La révélation par La Presse que la première ministre Pauline Marois avait sondé quelques grosses pointures de Québec inc. sur la possibilité de reporter d'un an le retour à l'équilibre budgétaire est survenue dans un contexte de remise en question des fondements théoriques des vertus de l'austérité.

Déjà, le Fonds monétaire international (FMI) avait suggéré à Ottawa de ne pas étouffer la faible expansion canadienne par trop de coupes budgétaires.

Cinq provinces sur dix (l'Alberta, le Manitoba, le Nouveau-Brunswick, l'Île-du-Prince-Édouard et Terre-Neuve-et-Labrador) ont choisi de retarder d'au moins un an l'atteinte de l'équilibre. Aucune d'entre elles n'a vu sa note de crédit remise en question.

Ottawa entend pour sa part réduire son déficit de 26 à 19 milliards pour l'exercice en cours, à 7 milliards en 2014-2015 et dégager un léger surplus pour 2015-2016.

La côte à remonter est raide. Bien des esprits sceptiques évoquent déjà le scénario où les élections seront déclenchées avant qu'on ait une idée de l'état des finances publiques de l'exercice 2015-2016.

Les mérites de l'austérité budgétaire pour stimuler la croissance sont de plus en plus remis en question.

L'automne dernier, le FMI faisait son mea-culpa. Jusque-là, il estimait que chaque dollar de coupe budgétaire ou de hausse d'impôt entraînait une baisse de 50 cents de la croissance. Autrement dit, on pouvait se rapprocher des deux dollars d'austérité, sans compromettre la croissance.

Désormais, il estime que chaque dollar d'austérité ampute l'activité économique de 90 cents à 1,70$, du moins en ce qui concerne l'Europe.

C'est ce que le chancelier de l'Échiquier britannique George Osborne ne semble pas vouloir comprendre, au risque de faire tomber l'économie du Royaume-Uni en récession pour la troisième fois en cinq ans.

Depuis deux semaines, un véritable scandale fait rage au sein des économistes américains influents.

Après l'éclatement de la crise financière, les tenants de l'austérité budgétaire se sont appuyés sur les conclusions d'une étude de Carmen Reinhart et de Kenneth Rogoff (R-R), deux ex-grosses pointures du FMI. Selon leurs calculs, le taux de croissance médian des pays dont la dette atteint 90% de la taille de l'économie est inférieur de 1% à celui des autres.

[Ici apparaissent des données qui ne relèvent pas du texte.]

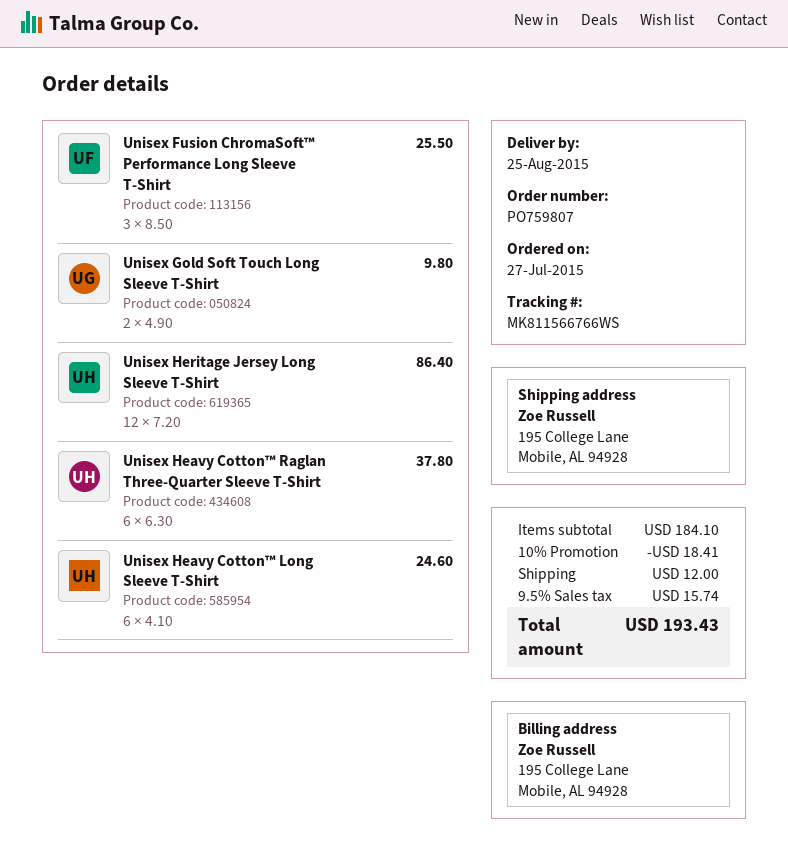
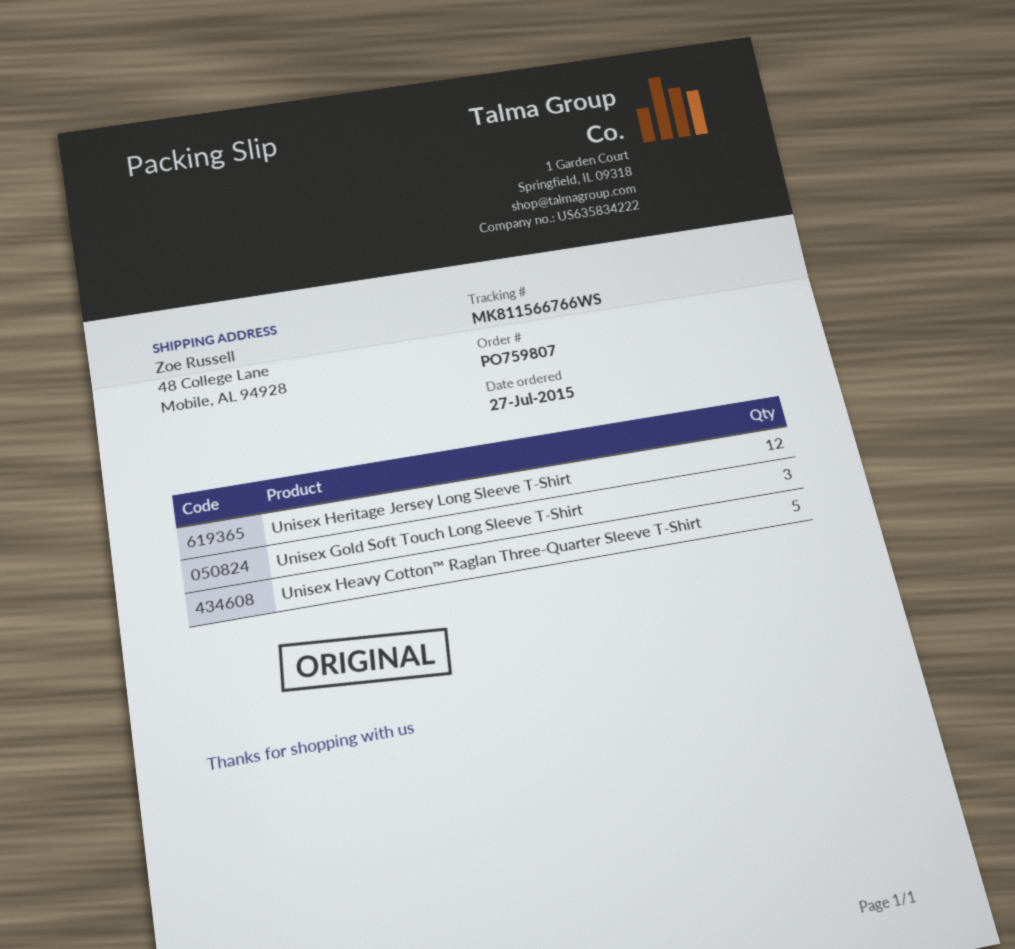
ship to: 195 College Lane, Mobile, AL 94928 -> 48 College Lane, Mobile, AL 94928
Unisex Fusion ChromaSoft™ Performance Long Sleeve T-Shirt: 3 -> none
Unisex Gold Soft Touch Long Sleeve T-Shirt: 2 -> 3
Unisex Heavy Cotton™ Raglan Three-Quarter Sleeve T-Shirt: 6 -> 5
Unisex Heavy Cotton™ Long Sleeve T-Shirt: 6 -> none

Le scandale vient du fait que d'autres économistes de l'Université du Massachusetts ont dévoilé que R-R avaient exclu cinq pays de leur chiffrier: l'Australie, l'Autriche, la Belgique, le Danemark et le Canada. Cette omission fait à elle seule baisser de 0,3% la croissance moyenne des pays dont la dette atteint au moins 90% du PIB.

R-R ont aussi retranché la période de 1946 à 1950, l'après-guerre, au cours de laquelle la croissance réelle du Canada a été de 3%, malgré un niveau d'endettement supérieur à 90%.

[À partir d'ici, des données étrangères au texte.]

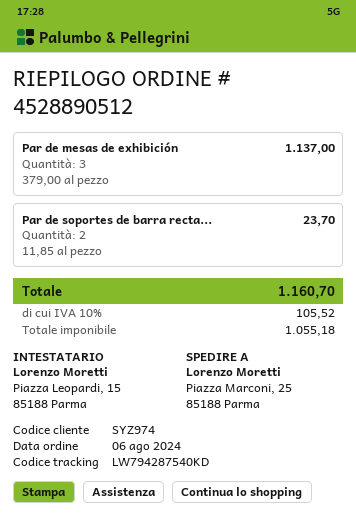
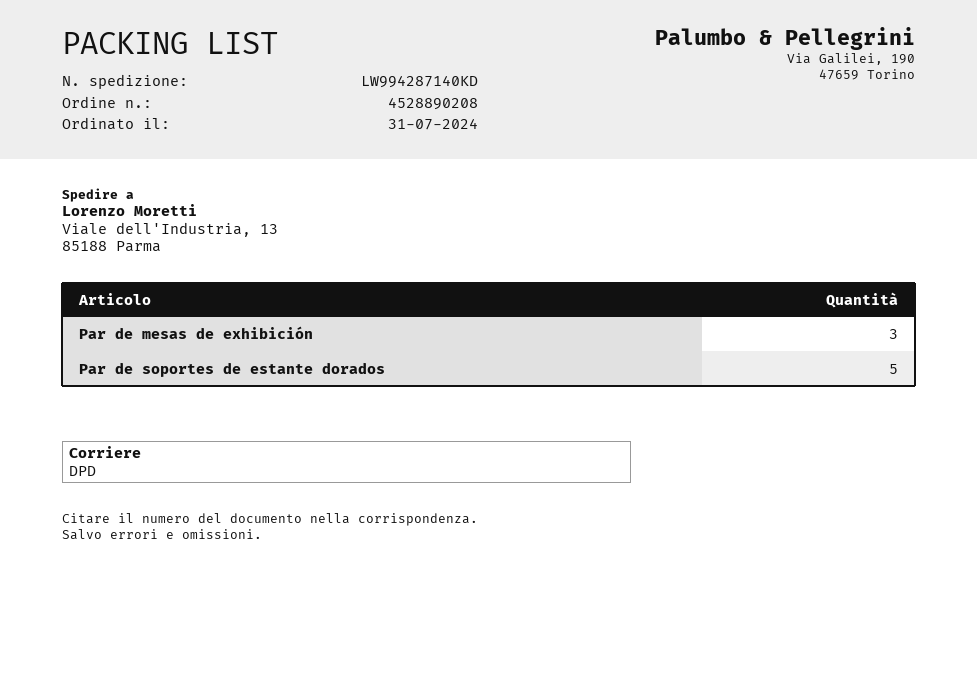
order number: 4528890512 -> 4528890208
order date: 2024-08-06 -> 2024-07-31
tracking number: LW794287540KD -> LW994287140KD
ship to: Piazza Marconi, 25, 85188 Parma -> Viale dell'Industria, 13, 85188 Parma
Par de soportes de barra recta...: 2 -> none
Par de soportes de estante dorados: none -> 5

Bref, la base empirique du fondement intellectuel des mérites de l'austérité repose sur des erreurs de codage de fichiers Excel.

Une fois rétablis tous les chiffres, on découvre que le taux de croissance médian des pays dont la dette excède 90% est de 2,2%, et non de - 0,1%, sur une période d'une soixantaine d'années.

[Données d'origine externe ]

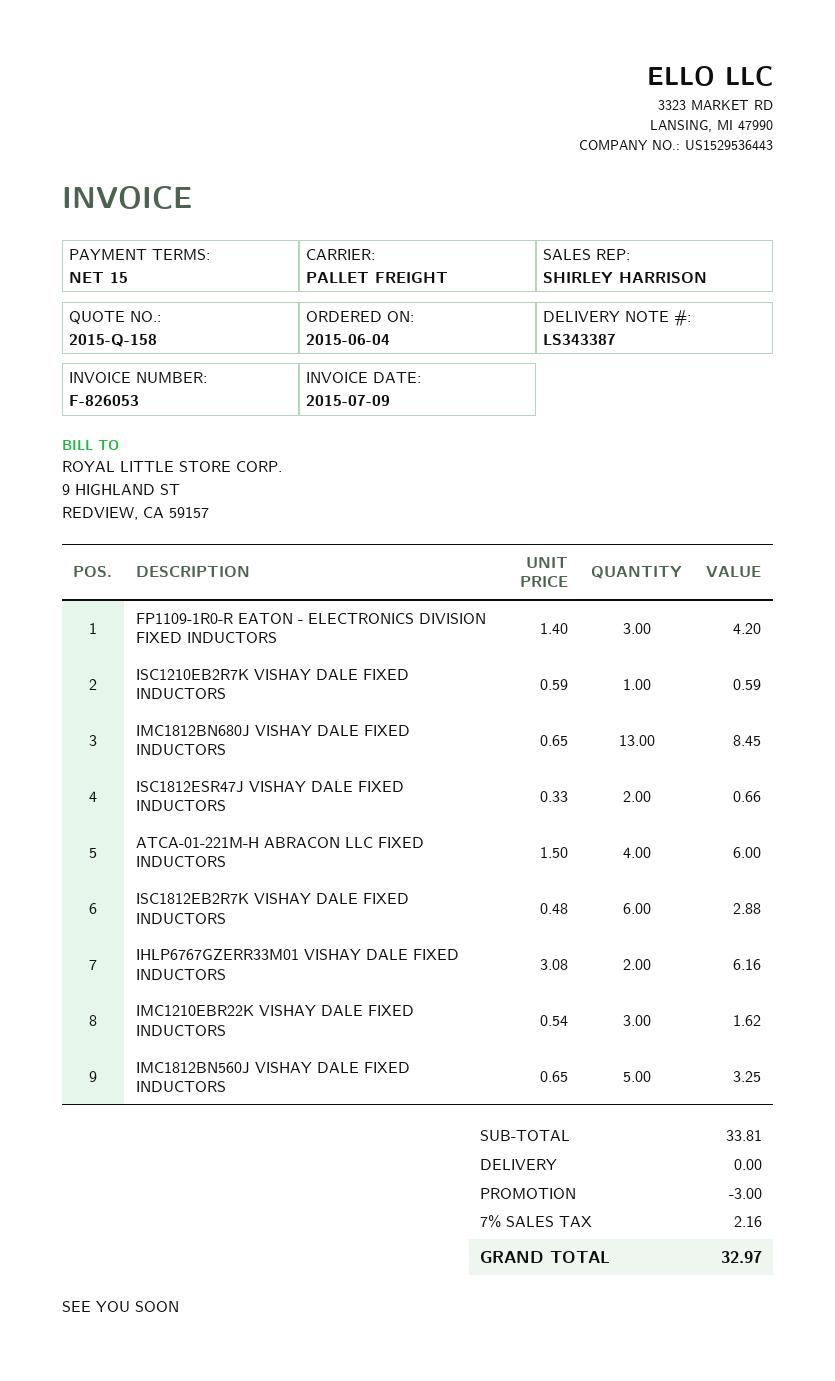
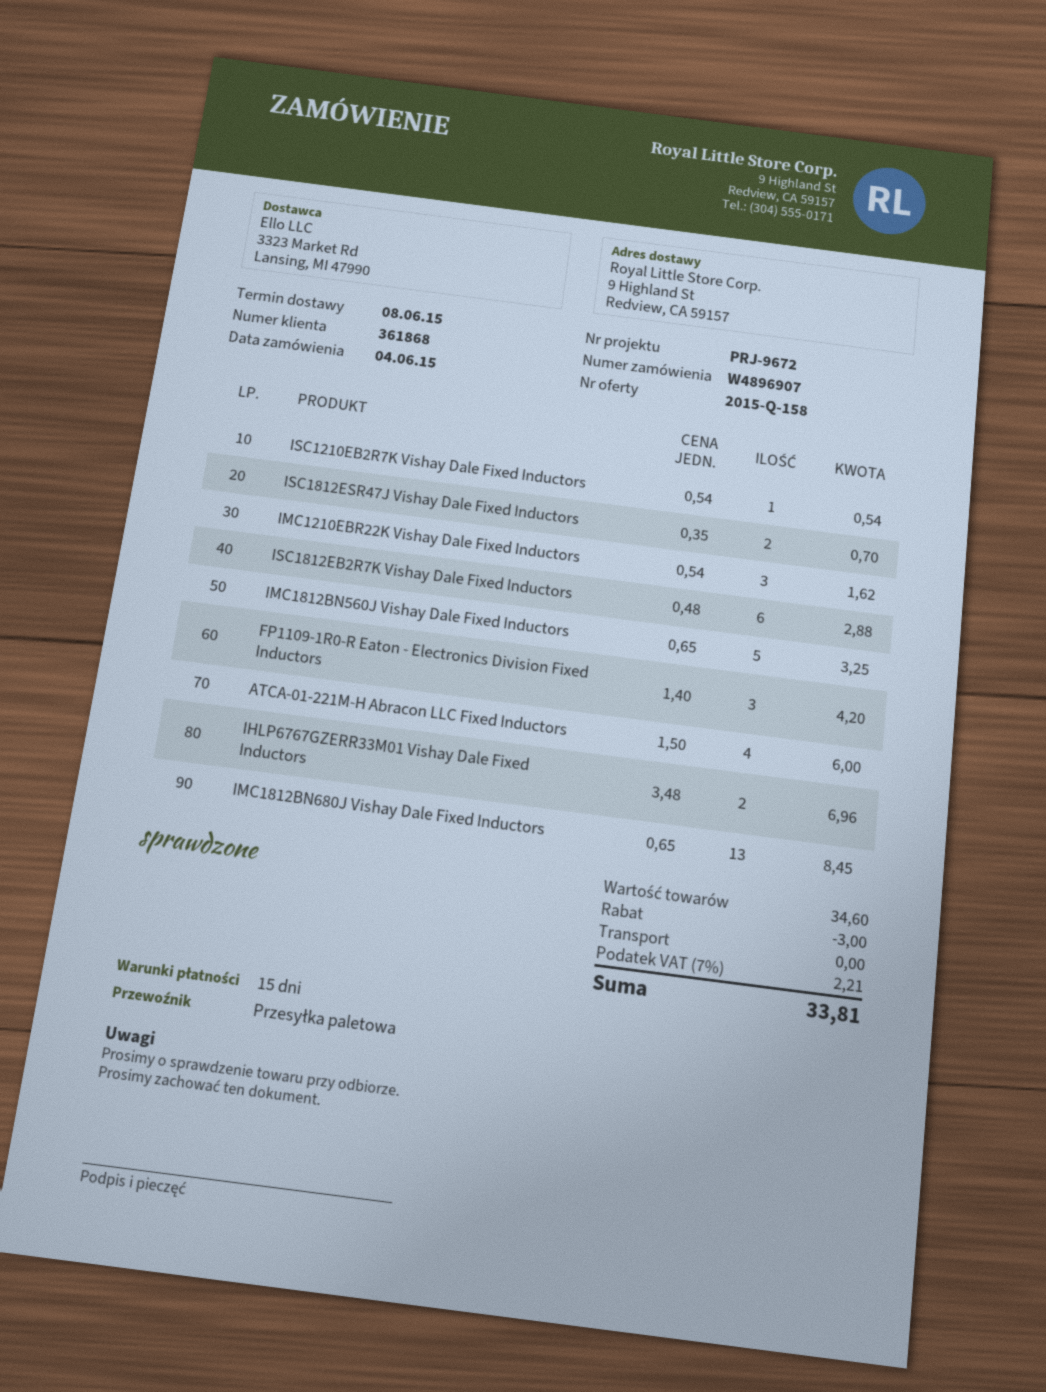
ISC1210EB2R7K VISHAY DALE FIXED INDUCTORS: 1 x 0.59 = 0.59 -> 1 x 0.54 = 0.54
ISC1812ESR47J VISHAY DALE FIXED INDUCTORS: 2 x 0.33 = 0.66 -> 2 x 0.35 = 0.70
IHLP6767GZERR33M01 VISHAY DALE FIXED INDUCTORS: 2 x 3.08 = 6.16 -> 2 x 3.48 = 6.96
subtotal: 33.81 -> 34.60
tax: 7% = 2.16 -> 7% = 2.21
total: 32.97 -> 33.81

En fait, comme l'expliquait hier Martin Wolf, le respecté et influent chroniqueur du Financial Times, c'est la faible croissance qui gonfle la dette. L'Espagne et le Portugal peuvent en témoigner.

Dans le contexte actuel, la séquence n'est pas celle évoquée par R-R mais plutôt la suivante: les excès du système financier ont causé une crise qui a freiné la croissance et augmenté la dette.

Martin Wolf suggère à la classe politique de mesurer les coûts du non-endettement, au lendemain d'une crise ou d'une récession, surtout quand les taux d'intérêt sont à des creux historiques.

Le Québec a été peu frappé par la dernière récession, mais la reprise qui a suivi souffre d'anémie.

Cette année, les besoins d'emprunt de la province s'élèvent à 11,7 milliards, soit 8,4 milliards de moins que l'an dernier et 5,8 milliards de moins que l'an prochain.

Sans ouvrir les vannes, le gouvernement aurait avantage à soupeser le pour et le contre de quelques centaines de millions d'emprunts de plus destinés à stimuler la croissance plutôt que de procéder à une nouvelle ronde de compressions qui risquent fort de l'entraver davantage, voire de la compromettre.